Directions:
Read the lines below, and copy any that contain the string "tổng".

Dataset extract:
------------------------------------

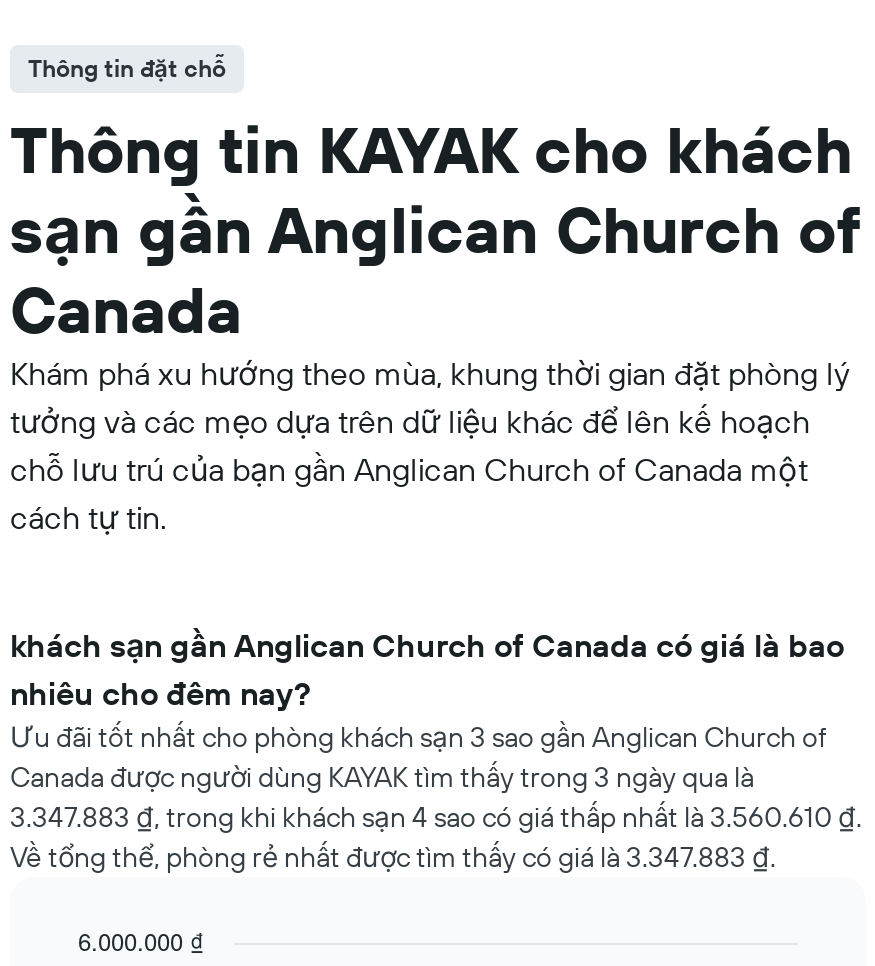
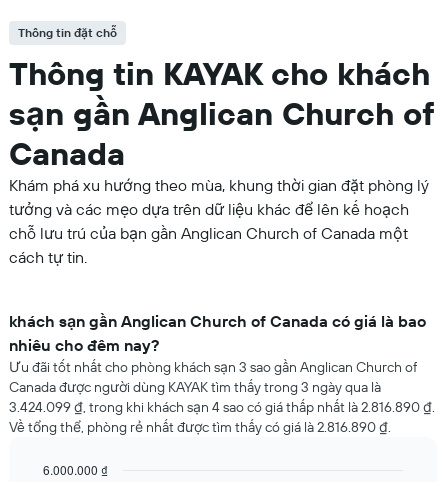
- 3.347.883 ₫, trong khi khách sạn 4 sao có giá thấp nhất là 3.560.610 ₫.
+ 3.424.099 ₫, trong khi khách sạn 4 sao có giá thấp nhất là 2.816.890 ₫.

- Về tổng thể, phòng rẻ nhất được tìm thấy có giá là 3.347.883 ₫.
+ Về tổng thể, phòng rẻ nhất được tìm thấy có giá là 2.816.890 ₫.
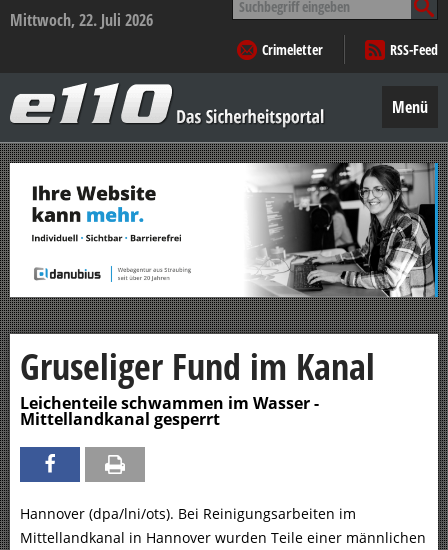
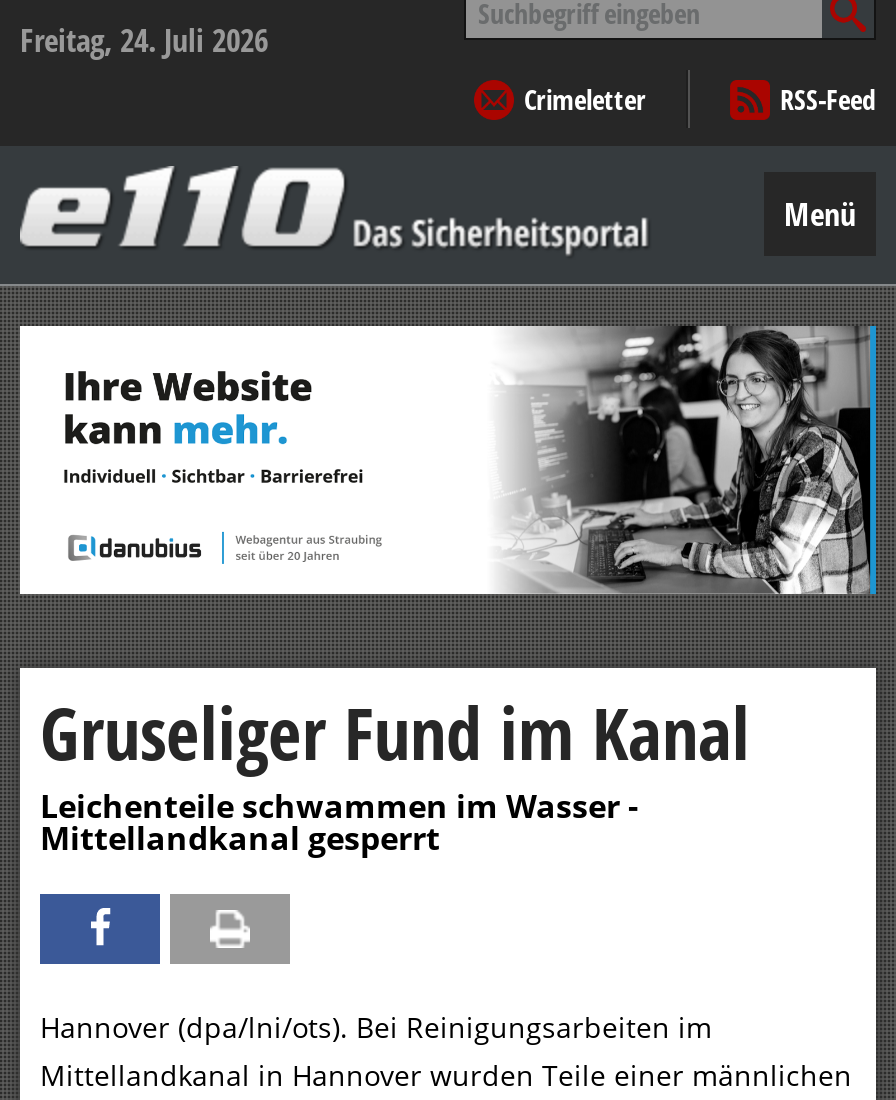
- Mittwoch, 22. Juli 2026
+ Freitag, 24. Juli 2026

------------------------------------

Answer for the task:
- Về tổng thể, phòng rẻ nhất được tìm thấy có giá là 3.347.883 ₫.
+ Về tổng thể, phòng rẻ nhất được tìm thấy có giá là 2.816.890 ₫.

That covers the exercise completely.